M.M. Iyad, comme tous les profiteurs de la crise, demeure un handicap certain à la paix et à la sécurité dans notre pays. Il s’est radicalisé et s’est lui-même exclu des processus de paix et de réconciliation. Comme tous les terroristes il doit être combattu et cela prendra du temps. Mais il faut le faire par étapes.

Les efforts doivent d’abord être mis sur le processus de réconciliation pour mettre le pays sur les rails de l’entente. Pour cela, il faut définir clairement la ligne de démarcation entre ceux qui veulent la paix et ceux qui veulent perpétuer la crise à leur profit. Cela facilitera la lutte contre les fauteurs de troubles dont certains se trouvent malheureusement parmi les groupes armés signataires de l’accord. Ce n’est qu’après la mise en place de l’accord que les forces armées nationales auront suffisamment de marge de manœuvre pour s’engager durablement dans la guerre contre les terroristes.

M. Comment jugez-vous l’efficacité de la force anti terroriste Barkhane et de la Minusma au Mali ? Toutes deux ont dernièrement été très critiquées, notamment à travers de violentes manifestations à Kidal.

M.M. Les attaques récentes contre les forces internationales sont la manifestation concrète de l’action de ceux qui n’ont pas intérêt à la paix et à l’entente entre les maliens. Les forces françaises et des nations unies, quels que soient les reproches qu’on peut leur adresser, sont des forces constructives qui aident le Mali, à commencer par les habitants de Kidal.

Il est proprement ubuesque de s’en prendre à elles. Les responsables de la Minusma et de Barkhane doivent comprendre que derrière ces manifestants se cachent des leaders d’opinion dont les activités malveillantes, notamment de trafic de drogue, sont contrariés par la présence de la communauté internationale. Elles doivent donc accroitre leur coopération avec les forces maliennes et celles des groupes armés décidés à avancer pour contrecarrer ces plans.

M. Comment se positionnent les Etats-Unis ?

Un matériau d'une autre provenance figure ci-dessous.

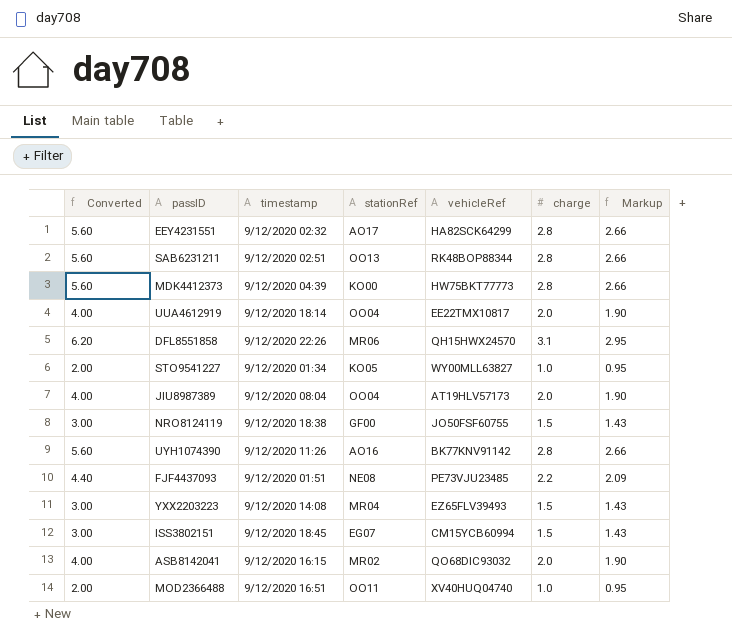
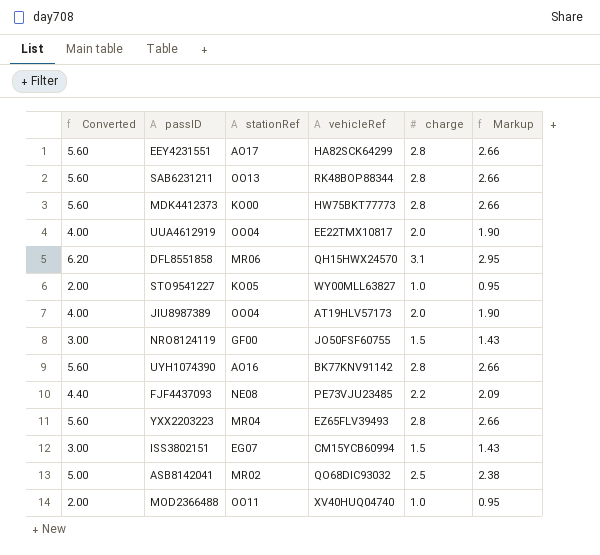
column timestamp | position: 3 -> none
YXX2203223 | Converted: 3.00 -> 5.60
YXX2203223 | charge: 1.5 -> 2.8
YXX2203223 | Markup: 1.43 -> 2.66
ASB8142041 | Converted: 4.00 -> 5.00
ASB8142041 | charge: 2.0 -> 2.5
ASB8142041 | Markup: 1.90 -> 2.38

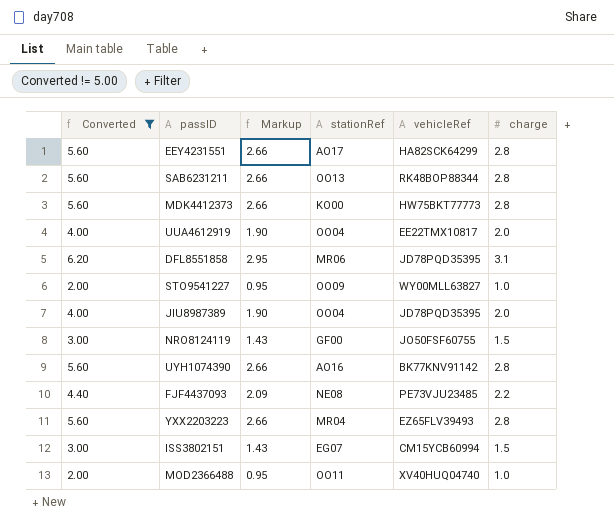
filter: none -> Converted != 5.00
column Markup | position: 6 -> 3
DFL8551858 | vehicleRef: QH15HWX24570 -> JD78PQD35395
STO9541227 | stationRef: KO05 -> OO09
JIU8987389 | vehicleRef: AT19HLV57173 -> JD78PQD35395

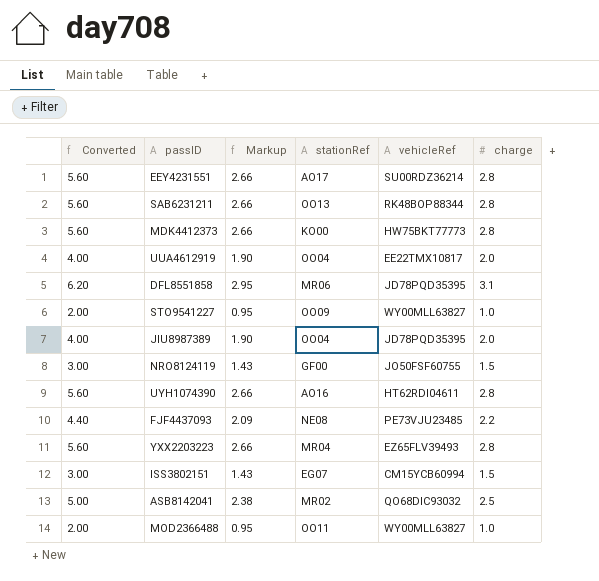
filter: Converted != 5.00 -> none
EEY4231551 | vehicleRef: HA82SCK64299 -> SU00RDZ36214
UYH1074390 | vehicleRef: BK77KNV91142 -> HT62RDI04611
MOD2366488 | vehicleRef: XV40HUQ04740 -> WY00MLL63827

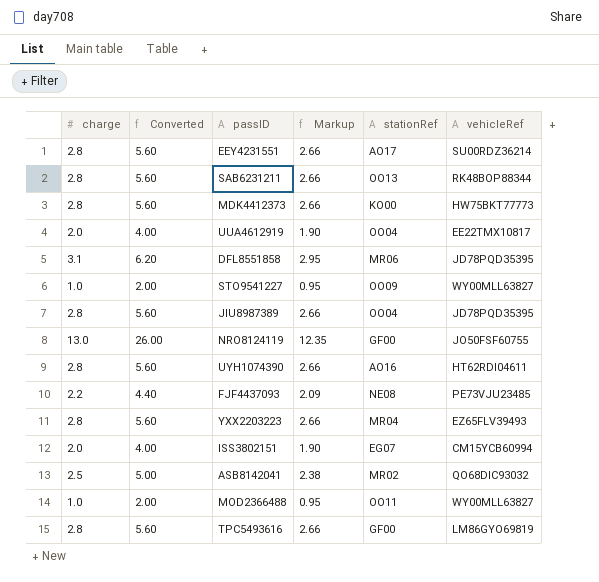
column charge | position: 6 -> 1
JIU8987389 | charge: 2.0 -> 2.8
JIU8987389 | Converted: 4.00 -> 5.60
JIU8987389 | Markup: 1.90 -> 2.66
NRO8124119 | charge: 1.5 -> 13.0
NRO8124119 | Converted: 3.00 -> 26.00
NRO8124119 | Markup: 1.43 -> 12.35
ISS3802151 | charge: 1.5 -> 2.0
ISS3802151 | Converted: 3.00 -> 4.00
ISS3802151 | Markup: 1.43 -> 1.90
row TPC5493616: none -> 2.8 | 5.60 | 2.66 | GF00 | LM86GYO69819

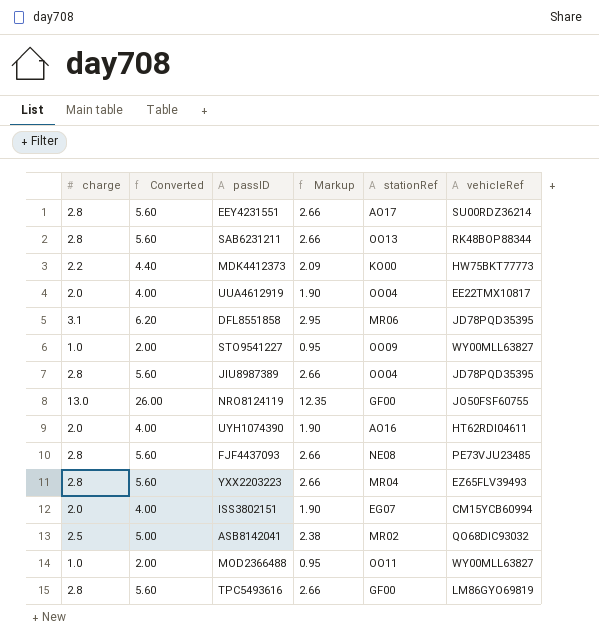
MDK4412373 | charge: 2.8 -> 2.2
MDK4412373 | Converted: 5.60 -> 4.40
MDK4412373 | Markup: 2.66 -> 2.09
UYH1074390 | charge: 2.8 -> 2.0
UYH1074390 | Converted: 5.60 -> 4.00
UYH1074390 | Markup: 2.66 -> 1.90
FJF4437093 | charge: 2.2 -> 2.8
FJF4437093 | Converted: 4.40 -> 5.60
FJF4437093 | Markup: 2.09 -> 2.66

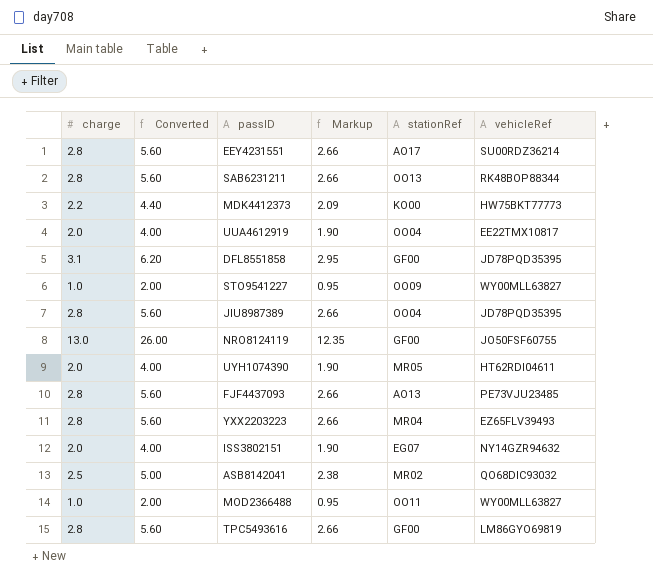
DFL8551858 | stationRef: MR06 -> GF00
UYH1074390 | stationRef: AO16 -> MR05
FJF4437093 | stationRef: NE08 -> AO13
ISS3802151 | vehicleRef: CM15YCB60994 -> NY14GZR94632

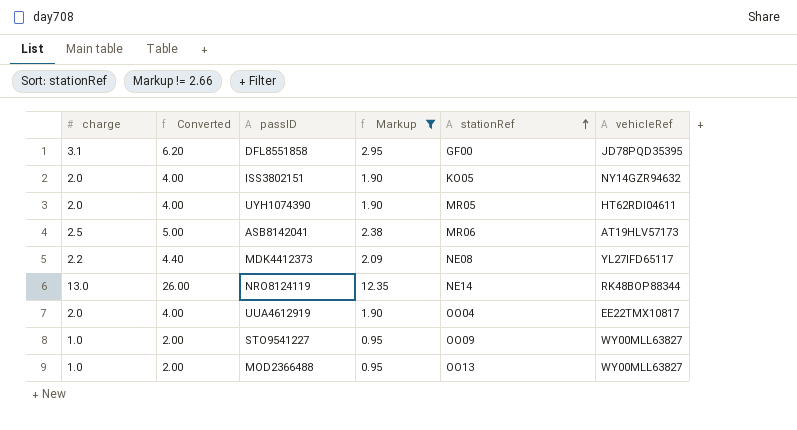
filter: none -> Markup != 2.66
row order: none -> stationRef ascending
ISS3802151 | stationRef: EG07 -> KO05
ASB8142041 | stationRef: MR02 -> MR06
ASB8142041 | vehicleRef: QO68DIC93032 -> AT19HLV57173
MDK4412373 | stationRef: KO00 -> NE08
MDK4412373 | vehicleRef: HW75BKT77773 -> YL27IFD65117
NRO8124119 | stationRef: GF00 -> NE14
NRO8124119 | vehicleRef: JO50FSF60755 -> RK48BOP88344
MOD2366488 | stationRef: OO11 -> OO13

M.M. Comme les autres pays de la communauté internationale, les États unis soutiennent le processus de paix et de réconciliation entre les maliens. En tant que puissance militaire, leur soutien semble nécessaire pour la mise en œuvre de la loi de programmation militaire malienne qui nécessite un financement de plus de 2 milliards de dollar sur 5 ans.

M. Comment jugez-vous le bilan politique et économique d’Ibrahim Boubacar Keïta après près de trois ans au pouvoir ?

M.M. Le Mali connait depuis quelques années un taux de croissance assez élevé, le second dans la zone UEMOA après la Côte d’ivoire. Quand j’étais Premier ministre, nous avons atteint le taux historique de 7% de croissance du PIB. Une embellie qui, malheureusement pour l’instant, n’est pas encore perceptible pour les maliens. La question démographique reste par ailleurs très préoccupante. La population du Mali croît à 4% chaque année, ce qui est difficilement supportable pour le pays. Il faut par ailleurs évidemment améliorer la gouvernance, combattre de manière plus radicale la corruption et toutes les formes de fraudes.

M. On vous prête des ambitions présidentielles. Comptez vous vous présenter aux prochaines élections ?

M.M. En tant que responsable politique et Président de parti, c’est bien normal d’avoir des ambitions. Il ne serait pas étonnant que le parti Yelema soit sur la ligne de départ des prochaines élections générales de 2018. Mais pour l’heure, ce sont les élections locales qui nous occupent. Nous comptons accompagner l’implantation du parti dans le pays à travers des centaines de candidats sur tout le territoire. Je suis candidat aujourd’hui à la mairie de Bamako après avoir occupé les fonctions de maire d’une commune de la capitale, de Ministre de l’urbanisme et de Premier ministre. C’est un challenge intéressant.